> **Provided records**

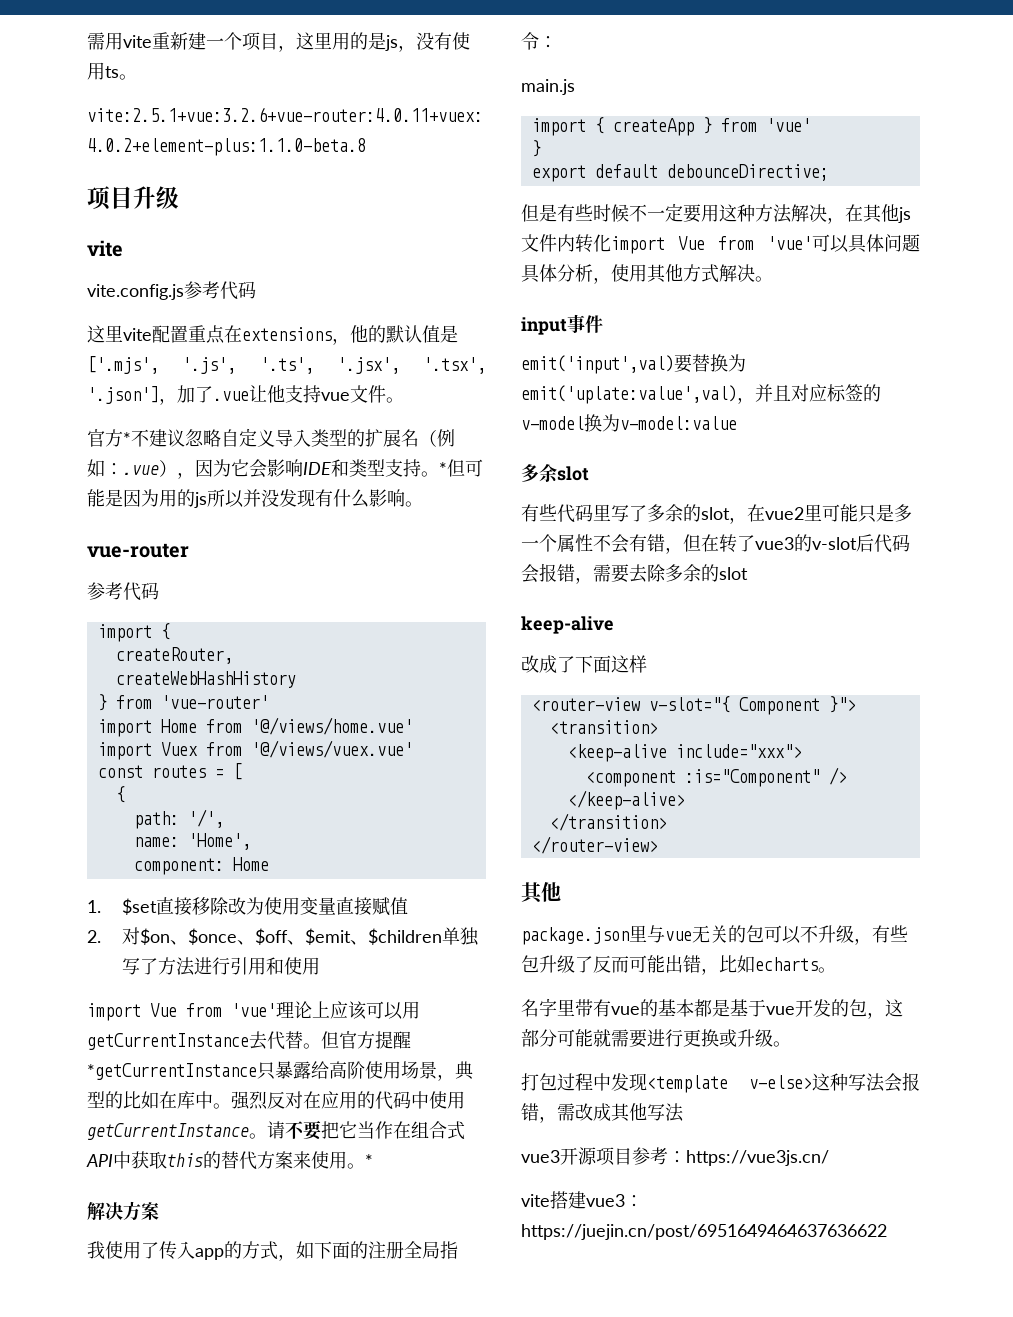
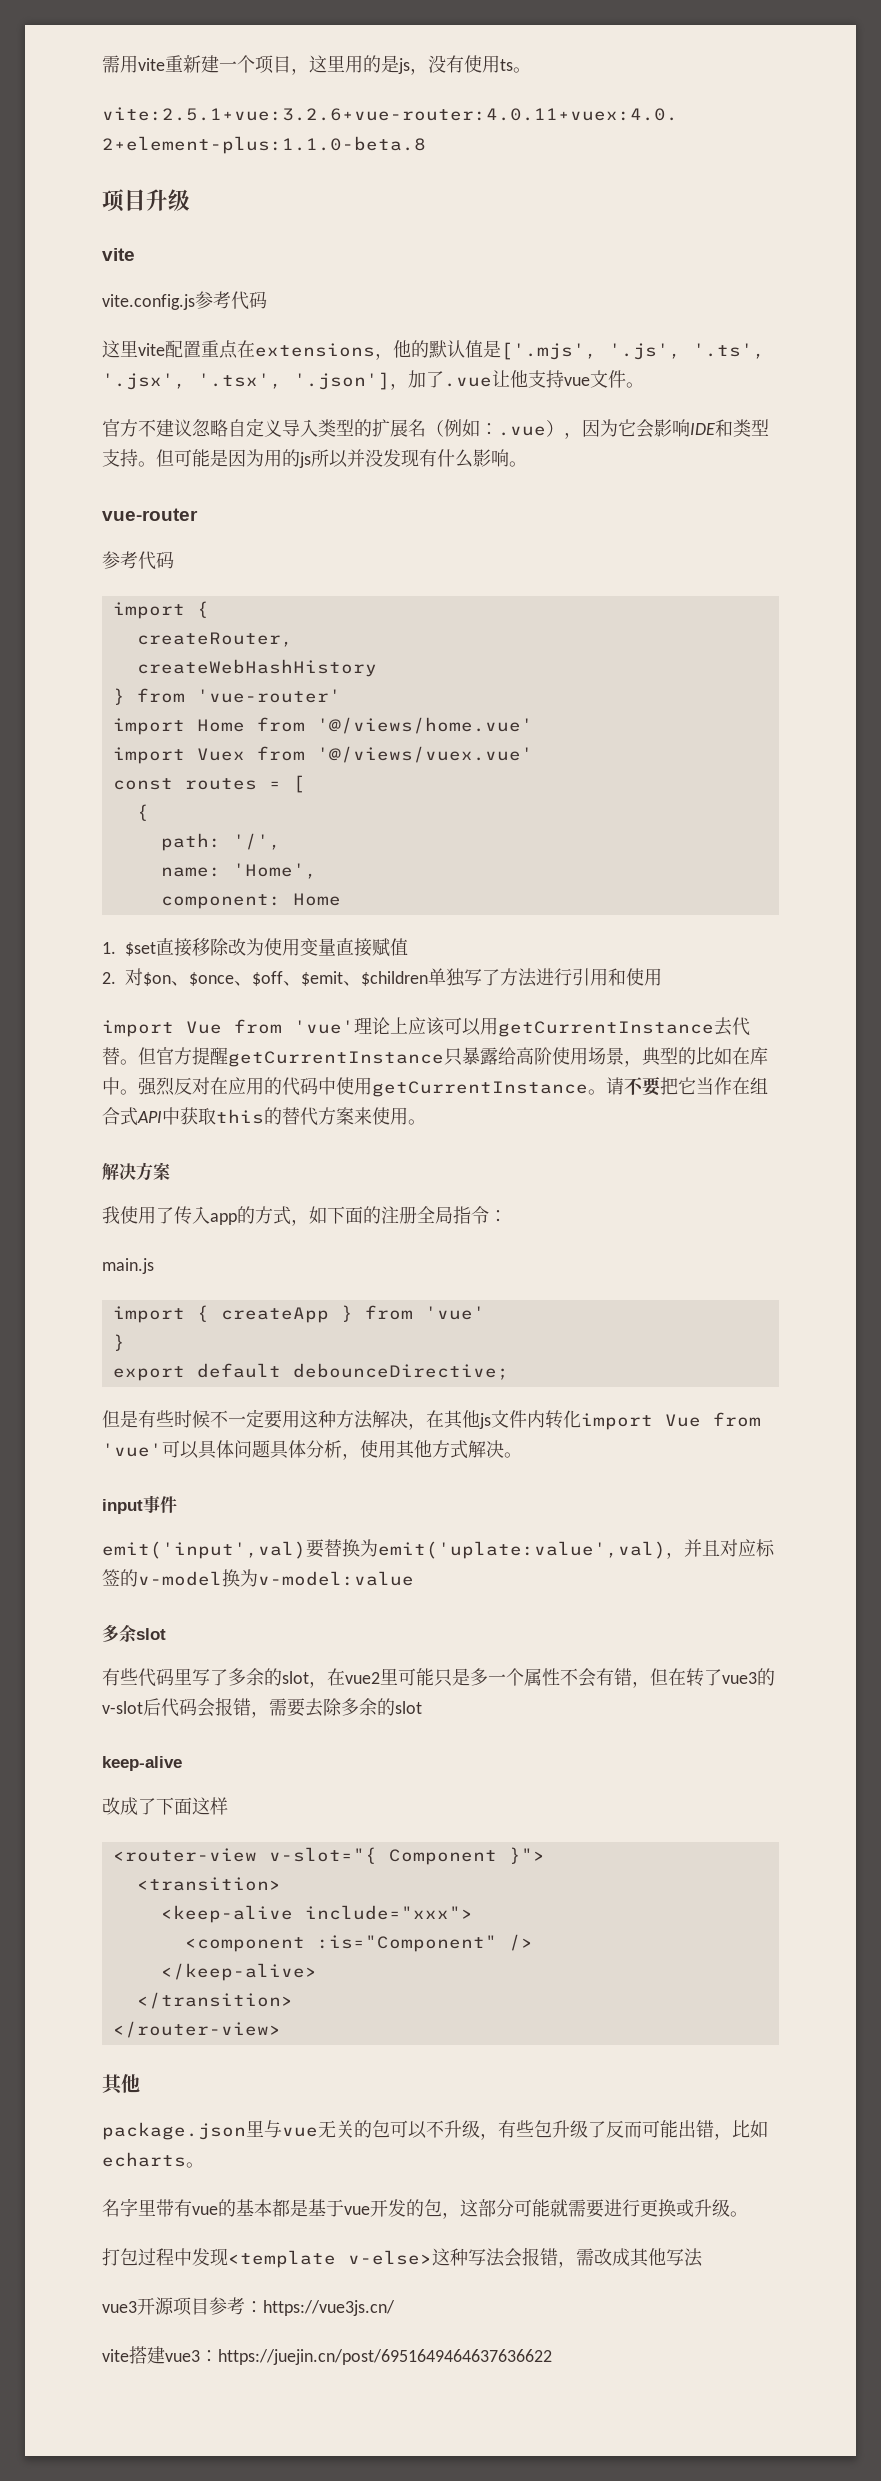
[123,432,131,445] * -> (138, 428) none
[439,462,447,475] * -> (156, 464) none
[87,1063,257,1080] *getCurrentInstance -> [228,1051,444,1067] getCurrentInstance
[365,1154,373,1167] * -> (426, 1122) none

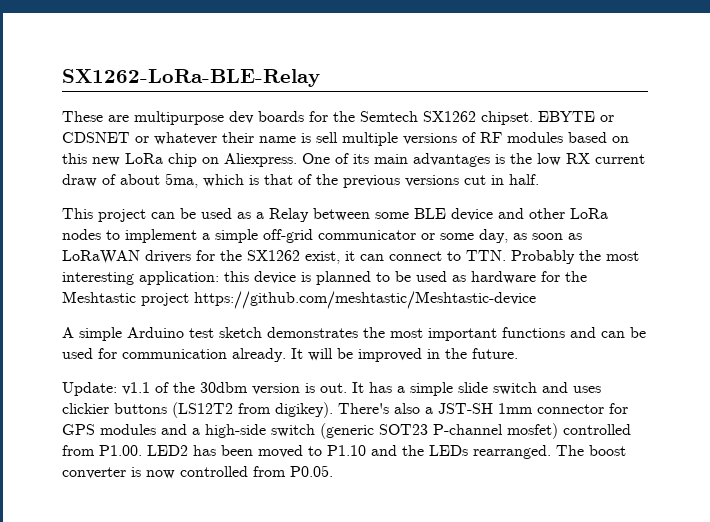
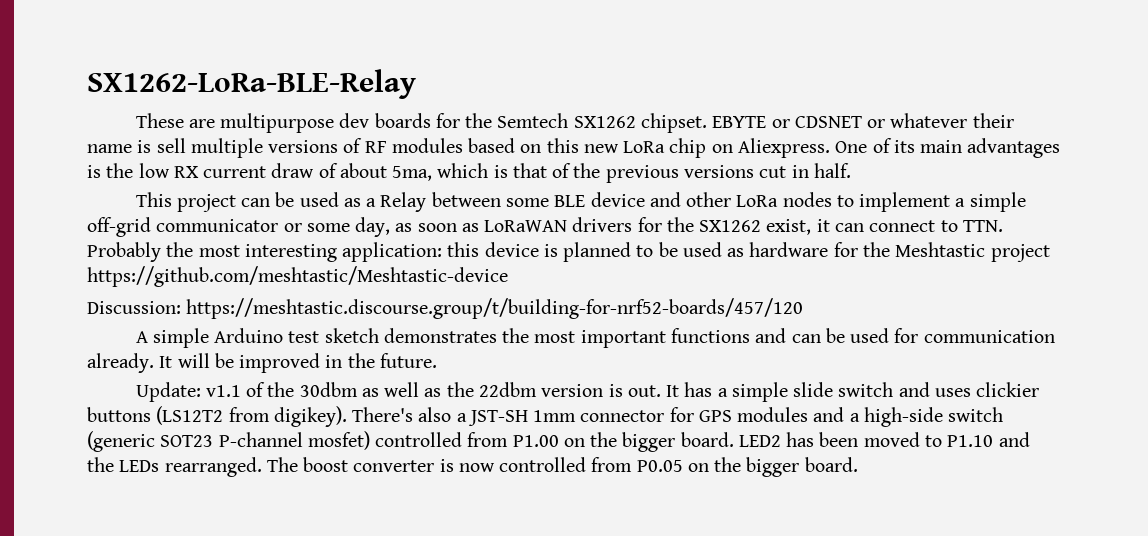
(536, 300) none -> [87,298,804,319] // Discussion: https://meshtastic.discourse.group/t/building-for-nrf52-boards/457/120
(248, 387) none -> [361,382,537,397] as well as the 22dbm
[99,445,142,456] P1.00. -> [512,432,734,452] P1.00 on the bigger board.
[290,465,333,477] P0.05. -> [636,457,858,477] P0.05 on the bigger board.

> **What you are asked to do**
Please retype the listing exactly, leaving out any images.

> **Finished task**
[123,432,131,445] * -> (138, 428) none
[439,462,447,475] * -> (156, 464) none
[87,1063,257,1080] *getCurrentInstance -> [228,1051,444,1067] getCurrentInstance
[365,1154,373,1167] * -> (426, 1122) none

(536, 300) none -> [87,298,804,319] // Discussion: https://meshtastic.discourse.group/t/building-for-nrf52-boards/457/120
(248, 387) none -> [361,382,537,397] as well as the 22dbm
[99,445,142,456] P1.00. -> [512,432,734,452] P1.00 on the bigger board.
[290,465,333,477] P0.05. -> [636,457,858,477] P0.05 on the bigger board.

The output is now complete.